É durante esses ciclos que o autor nos vai explicando um pouco sobre como funciona a nossa memória e a actividade neuronal. Há alguma discussão científica, mas nada que não esteja bem explicado e não seja fácil de entender. E é como o autor escreve: “A memória é um filtro entre nós e a realidade. Na altura em que nos damos conta que estamos a experimentar algo, isso já passou. A realidade é uma memória”. Estas noções e conceitos abrem inúmeras possibilidades e os ciclos da Helena e do Barry tornam-se fantásticos. O universo e a nossa percepção dele podem ser coisas completamente distintas e diferentes. E é o nosso cérebro que tolda a realidade que nos rodeia e que faz com que o que eu vejo, sinto, cheiro, oiço e experimento seja só meu e muito provavelmente, diferente do que qualquer outra pessoa vê, sente, ouve e experimenta.
Durante os vários ciclos de Helena e Barry, o mundo inteiro vai mudando, tal como eles. Mas poucos são os que, na história, entendem o que está a acontecer. De início, os efeitos da tecnologia que Helena desenvolveu, parecem-se com uma doença, uma epidemia ou até uma pandemia (bem apropriado para a altura em que este livro foi publicado). Nesta doença, designada de síndrome das falsas memórias, as vítimas enlouquecem com memórias de vidas que não viveram. Depois, é nos explicado que há uma mistura entre o presente, o passado, e o futuro. Parece que está tudo a acontecer ao mesmo tempo e é nesta altura que nós, leitores, começamos a virar as páginas ainda mais rápido. Quando interrompemos a leitura, é apenas para nos questionarmos “e se for assim?”, “e se isto for possível?”. No meio de toda esta acção sentimos uma nostalgia imensa, e alguma necessidade de agarrar o nosso tempo, agora (como se fosse possível...).
Quando, pelo meio do percurso de Barry e Helena, percebemos que parte dos seus ciclos são definidos por Helena, esperamos que ela altere o percurso da história de forma a facilitar a vida dos dois personagens. Mas nada é linear. E o que o autor nos lembra é que a existência não está pre-definida, não é algo que consigamos alterar para evitar as partes dolorosas, e são essas que muitas vezes dão significado à nossa vida.

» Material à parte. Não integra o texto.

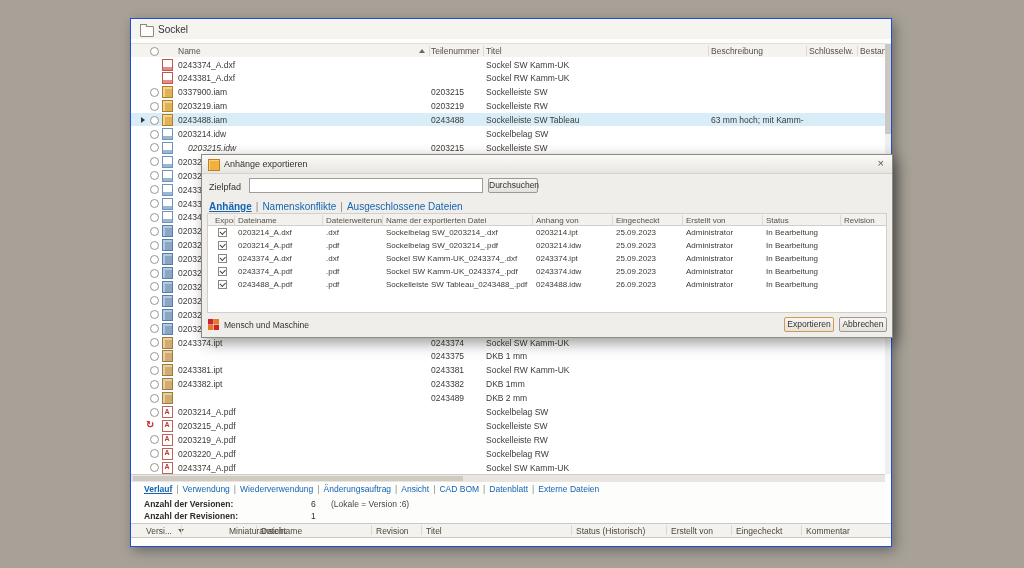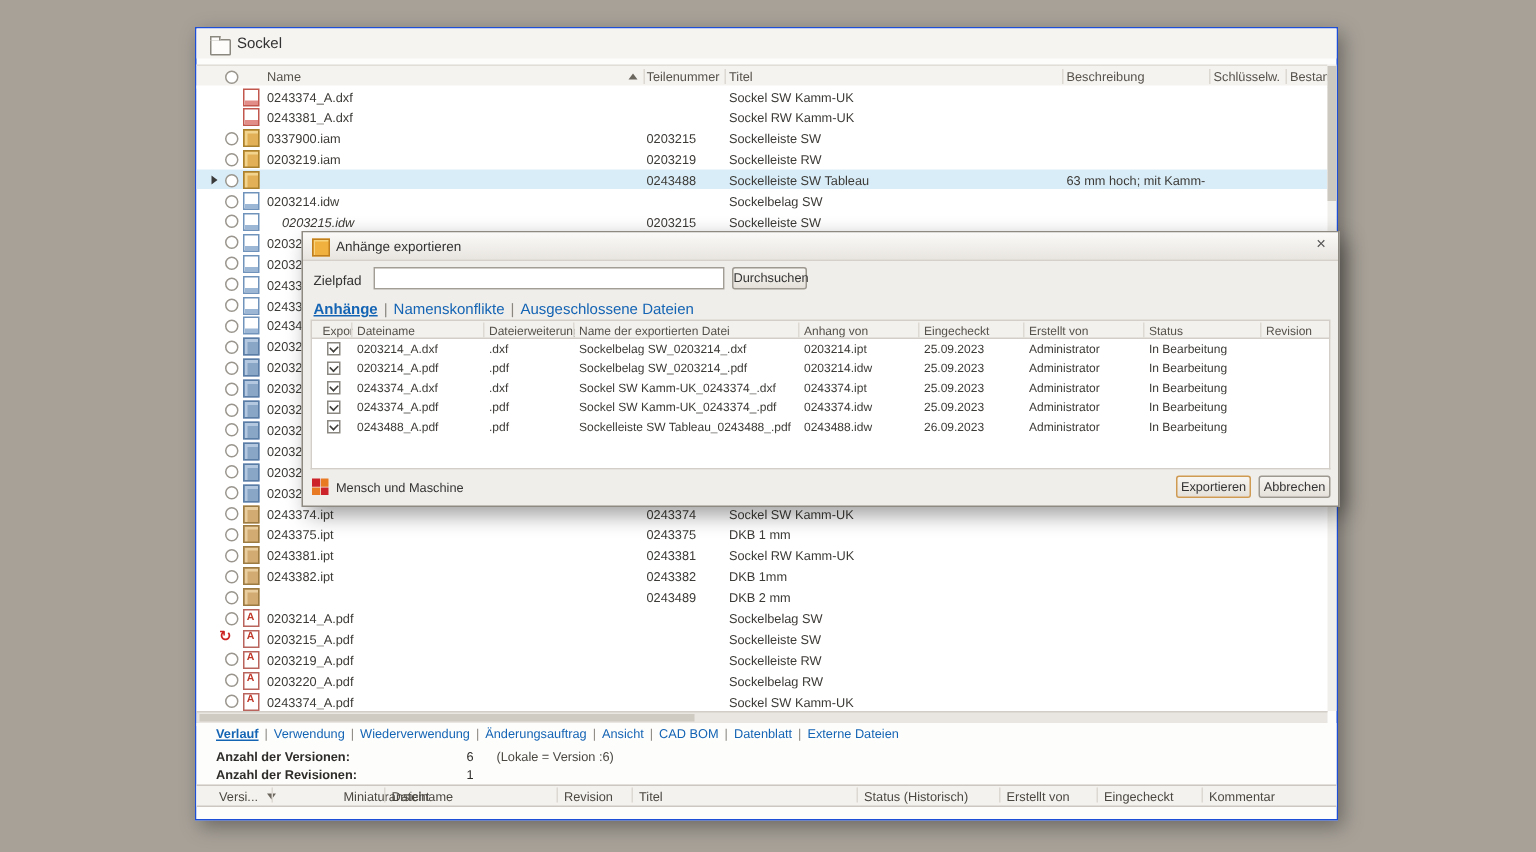--- a/index.html
+++ b/index.html
@@ -144,6 +144,7 @@
           <span class="row-marker"></span>
           <span class="ring"></span>
           <span class="fi fi-iam"></span>
+          <span class="cell" style="left: 47px; width: 248px;">0243488.iam</span>
           <span class="cell" style="left: 300px; width: 50px;">0243488</span>
           <span class="cell" style="left: 355px; width: 218px;">Sockelleiste SW Tableau</span>
           <span class="cell" style="left: 580px; width: 93px;">63 mm hoch; mit Kamm-UK</span>

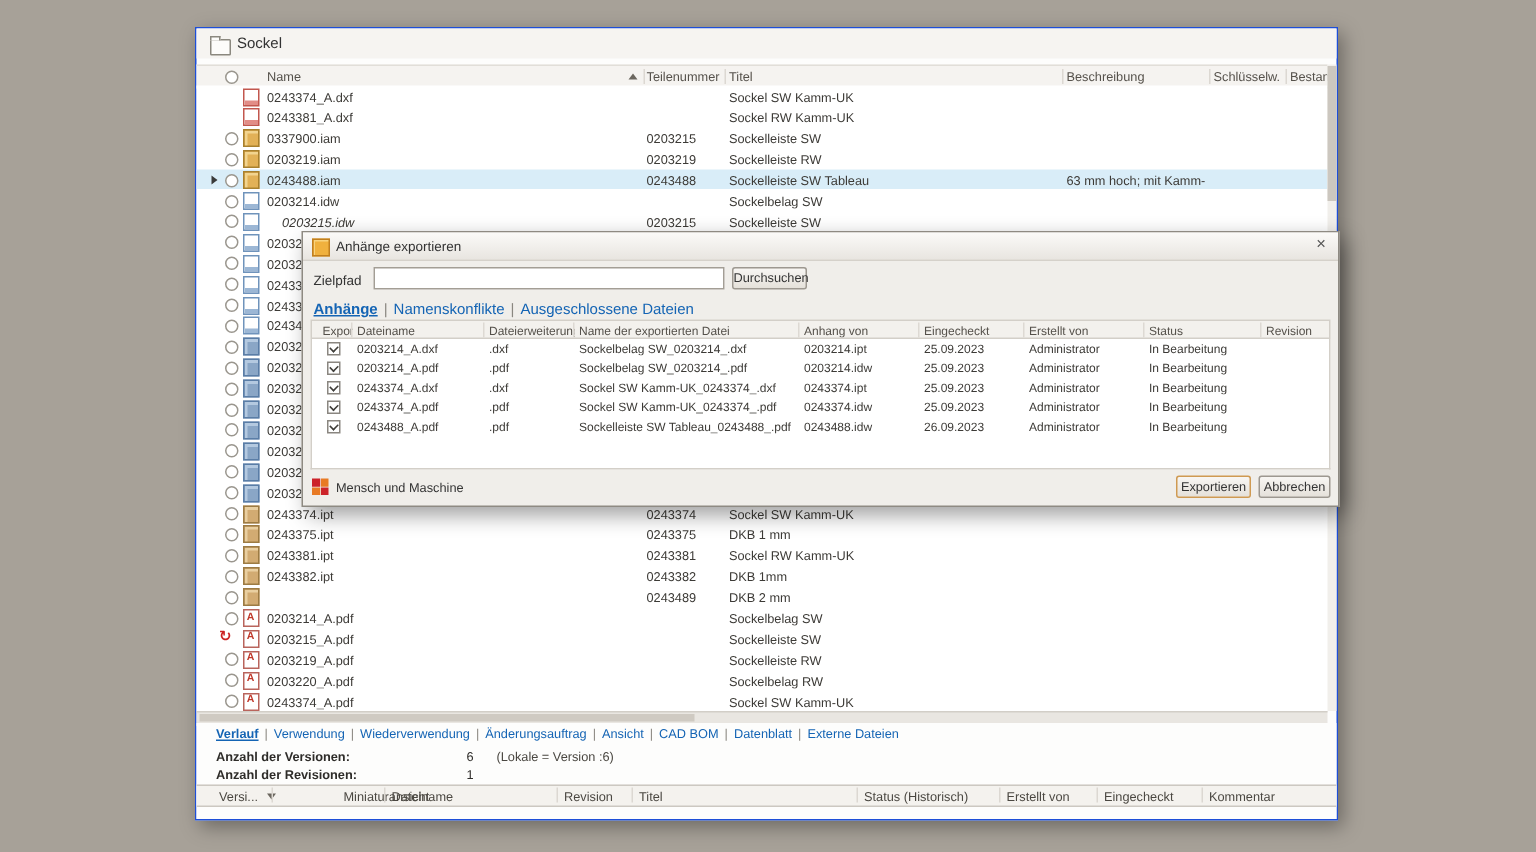--- a/index.html
+++ b/index.html
@@ -237,7 +237,6 @@
         <div class="grid-row" style="top: 291.9px;">
           <span class="ring"></span>
           <span class="fi fi-ipt"></span>
-          <span class="cell" style="left: 47px; width: 248px;">0243375.ipt</span>
           <span class="cell" style="left: 300px; width: 50px;">0243375</span>
           <span class="cell" style="left: 355px; width: 218px;">DKB 1 mm</span>
         </div>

São os momentos maus que fazem os bons ainda melhor.
Esta não é uma história que depois de lida se esquece facilmente. Não esperem um texto de literatura formal ou um clássico de vocabulário complexo. Mas contem com uma escrita inteligente e cativante que se lê como se estivéssemos a ver um filme de acção, daqueles em que nos agarramos à cadeira e que até nos deixam com dificuldade em respirar. Talvez não seja do agrado de todos, mas depois de se começar a ler é difícil poisar o livro sem ler a folha seguinte.
Blake Crouch leva-nos regularmente a questionar se as nossas descobertas tecnológicas são boas ou más. É esta dualidade que ele explora, em realidades hipotéticas, em muitos dos seus livros, trazendo aspectos de uma humanidade extremamente destrutiva e ao mesmo tempo enternecedora e compassiva.
Blake tem várias obras já bem conhecidas, tendo várias delas sido adaptadas para TV: A triologia de Wayward Pines. Dark Matter é um outro livro seu, publicado em 2016 que está agora a ser filmado, desde Outubro de 2022, na forma de série televisiva, e que se espera que seja mais um sucesso. Claro que ler os livros, como concordará qualquer leitor, é sempre mais interessante que qualquer adaptação televisiva ou cinematográfica. Depois de Recursion, Blake escreveu também Upgrade, o seu último livro, que foca em alterações e edições genéticas, tópico cada vez mais actual e relevante nos nossos dias, e apresenta-nos outra forma em como a ciência pode causar grandes impactos no nosso mundo. Deste ainda não li mais do que a contra-capa, mas já está na minha pilha da mesinha de cabeceira e em breve poderei falar-vos sobre ele.